L1 cache works by reading data in-and-around anything you access. If you're only using 8-bytes of a cache line for pointer-indirection (8/64), you're wasting 56-bytes of your fetch.
Linear Probing is extremely fast because it tends to blitz through L1 cache thanks to locality of data. Simple Linear Probing (or Robin-hood augmented probing) is probably the fastest, and simplest, approach for modern CPUs.
You still fail to understand what being part of multiple data structures means.
Shared pointers, separate container to check occupancy, suggesting making a container of pointers, all these things suggest you have no idea how to do hybrid data structures.
The nodes contain the data along with multiple pointers in them to chain them to various data structures they are part of (trees, lists, hash tables etc.). The object in question contains state that is several cache lines long.
You cannot just put the nodes inside your buckets as you don't get to control where the nodes are and cannot invalidate the other data structures. Though I suppose it's a possibility if you know ahead of time how many nodes you're going to need, but then in that case you may be able to go for perfect hashing to begin with (unless you're building some kind of fixed-size cache).
A given object for example can be part of several hash maps, based on the various pieces of state it is useful to index by.

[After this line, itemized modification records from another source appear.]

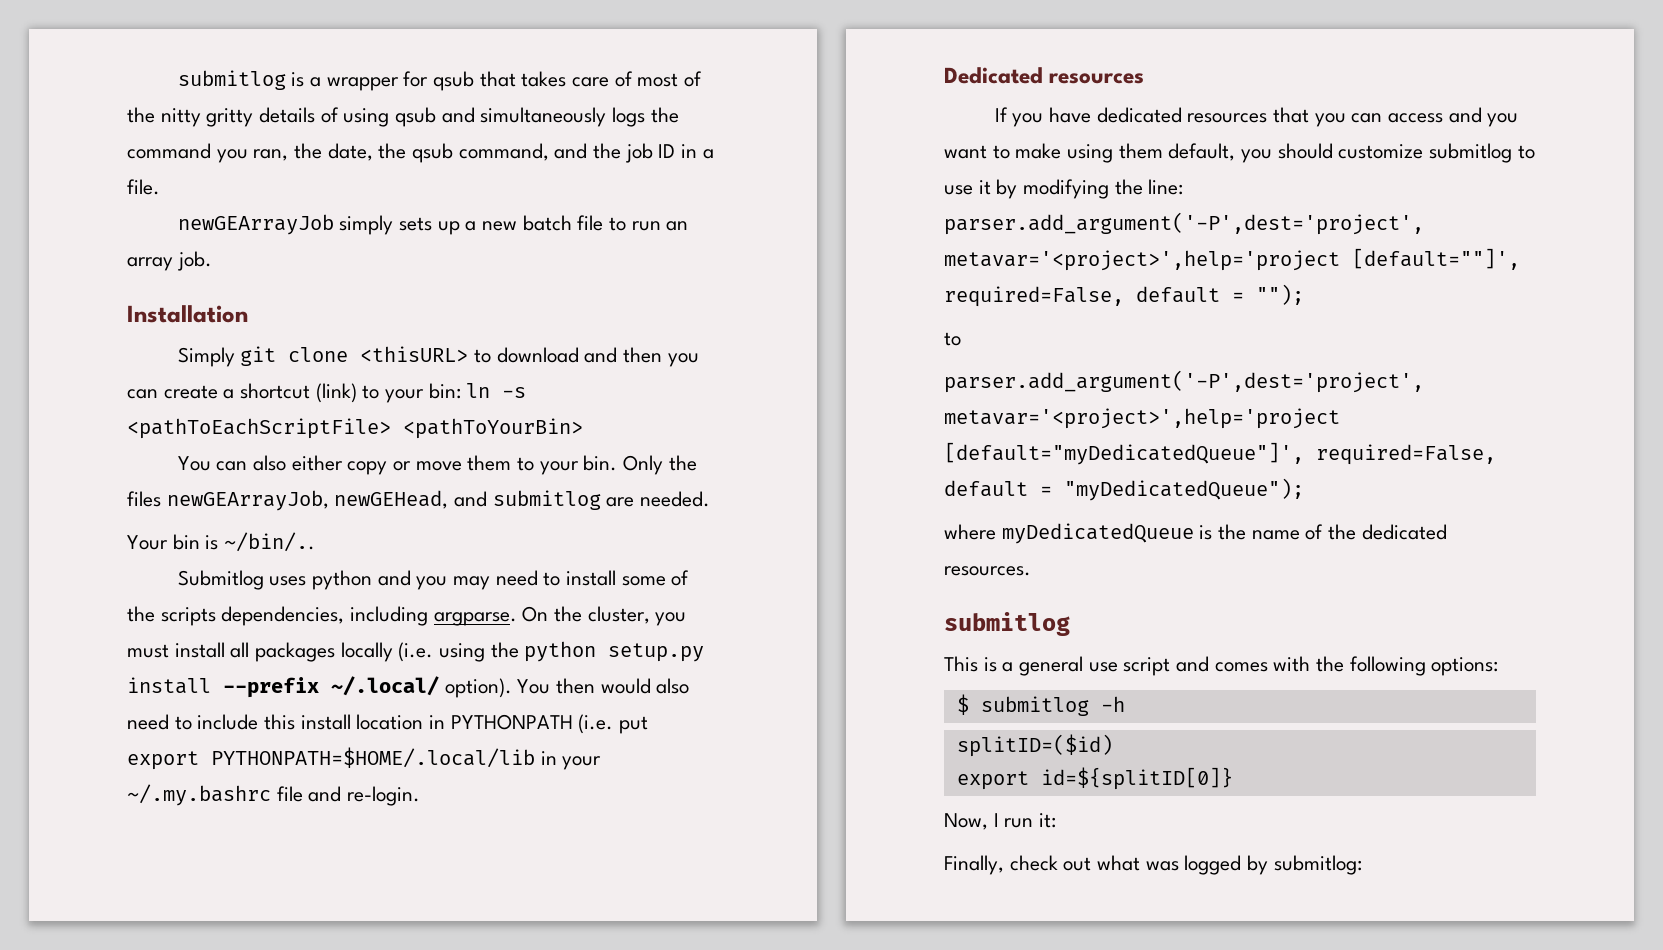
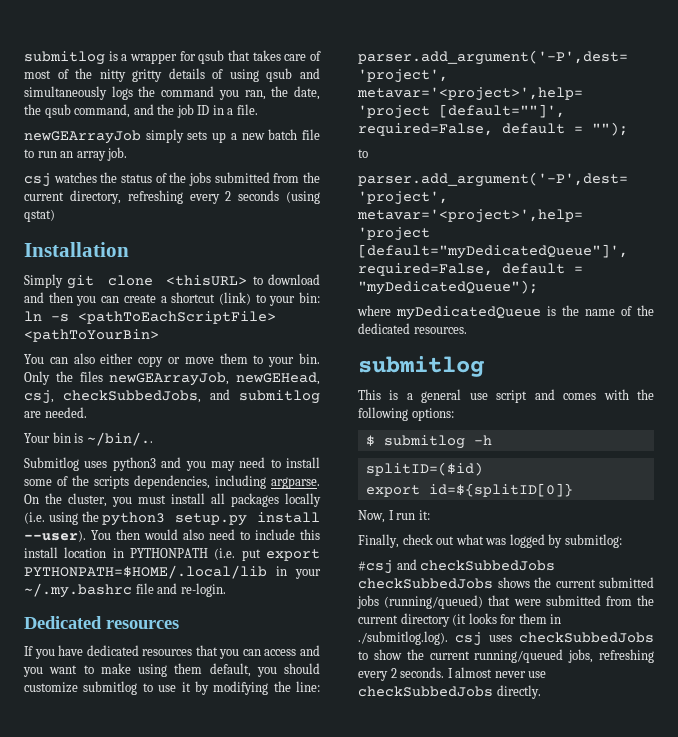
(212, 261) none -> [24,172,320,187] [24,190,321,204] [24,209,55,222] // csj watches the status of the jobs submitted from the current directory, refreshing every 2 seconds (using qstat)
(449, 499) none -> [24,390,201,404] csj, checkSubbedJobs,
[312,570,373,590] python -> [112,457,156,471] python3
[524,641,597,662] python -> [102,512,166,526] python3
[223,676,512,698] --prefix ~/.local/ option). -> [24,530,86,542] --user).
(1362, 865) none -> [358,559,556,574] [358,577,654,589] [357,595,654,609] [358,613,562,627] [358,631,654,646] [358,649,654,663] [358,667,547,681] [358,685,541,699] // #csj and checkSubbedJobs checkSubbedJobs shows the current submitted jobs (running/queued) that were submitted from the current directory (it looks for them in ./submitlog.log). csj uses checkSubbedJobs to show the current running/queued jobs, refreshing every 2 seconds. I almost never use checkSubbedJobs directly.

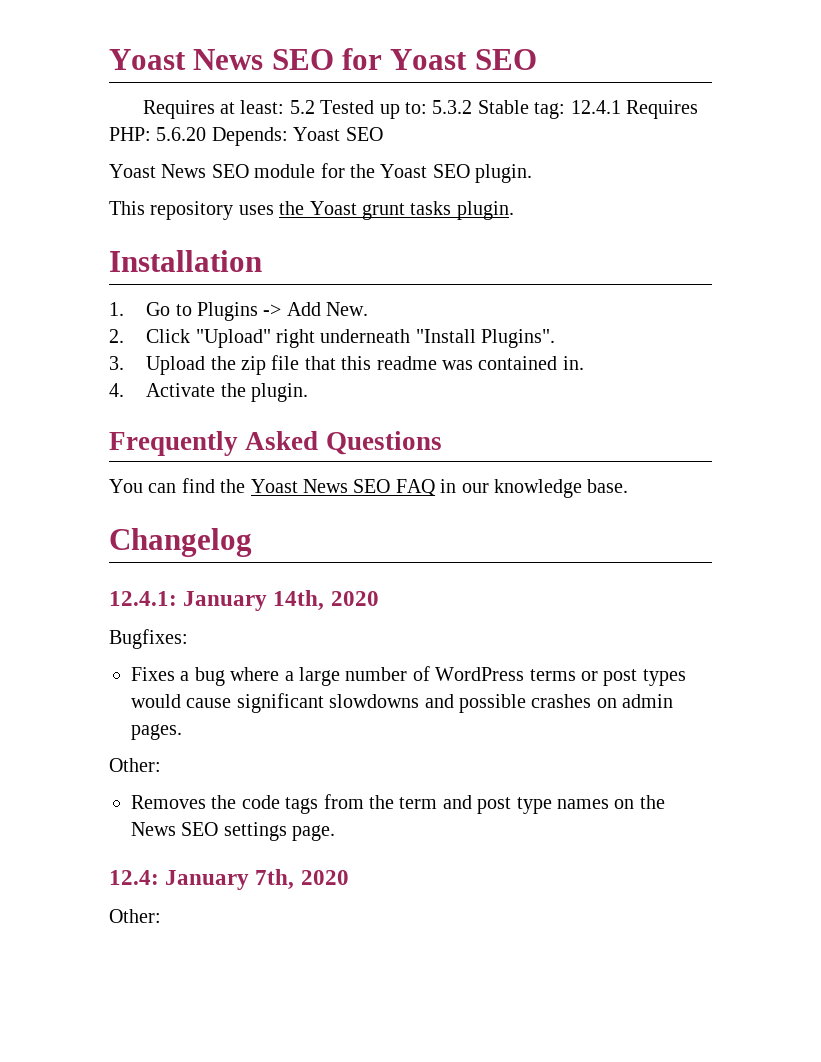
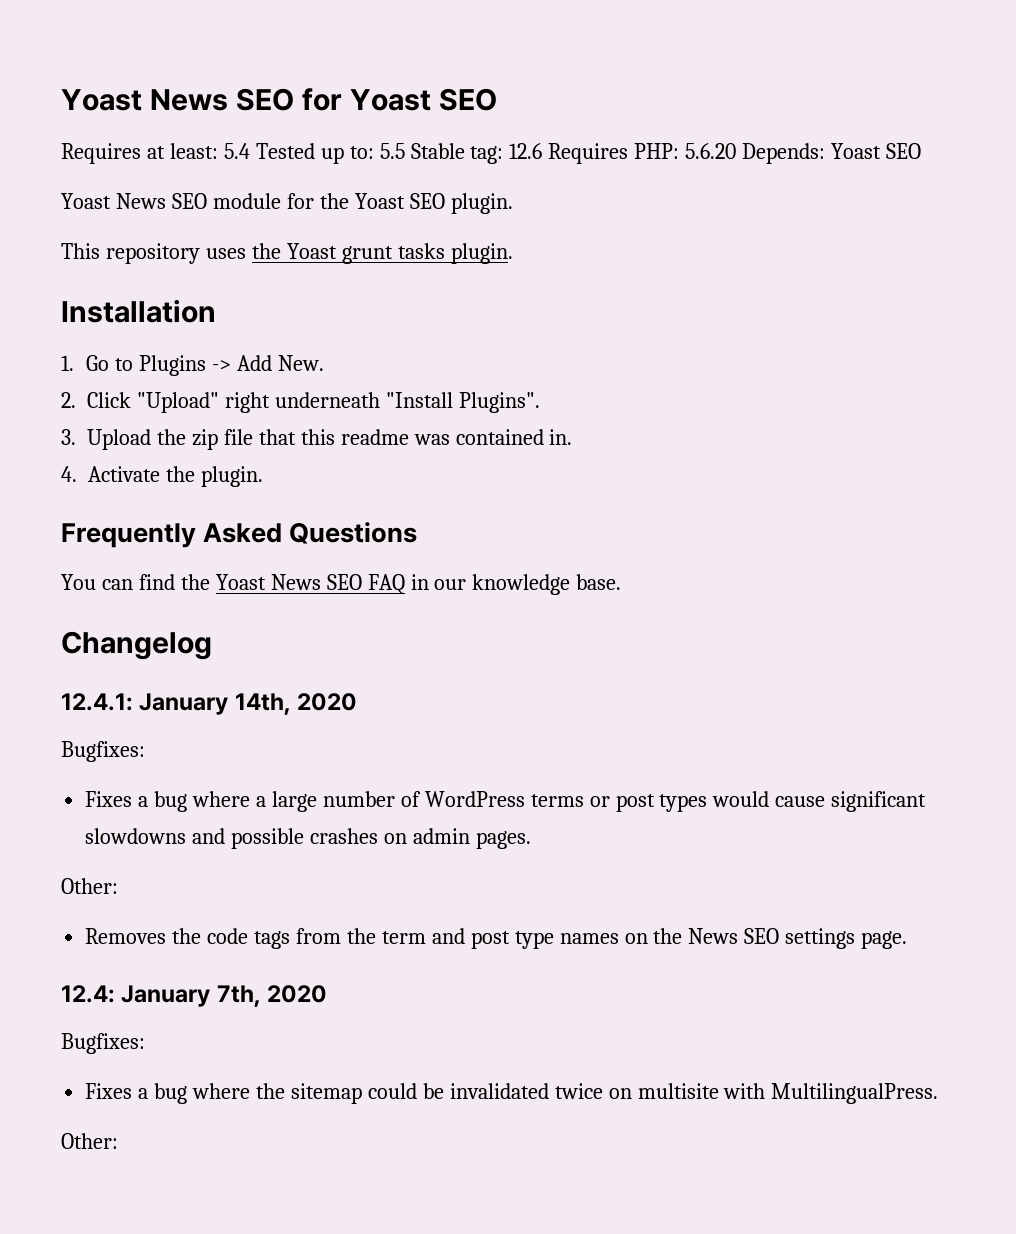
[289,100,315,114] 5.2 -> [223,143,250,159] 5.4
[432,100,473,114] 5.3.2 -> [379,143,405,159] 5.5
[570,100,621,114] 12.4.1 -> [509,143,543,159] 12.6
(349, 877) none -> [61,1033,145,1054] [85,1083,939,1104] // Bugfixes: // Fixes a bug where the sitemap could be invalidated twice on multisite with MultilingualPress.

In practice you'd use a pool to allocate all your nodes in blocks. There is no per-node overhead for this allocation strategy.
Note that linearProbingHashTable only uses 8 bytes per pointer. While ChainHashPointer still needs nextPtr, taking up 16 bytes.
The *2 is for 50% load factor on linear table. But we still win on linear if we're at say 75% (simple linear) or 95% load factor (which is doable with Robin Hood)
Agreed - I do mention in the post that open addressing is impractical when using intrusive linked lists, which are common in low level data structures.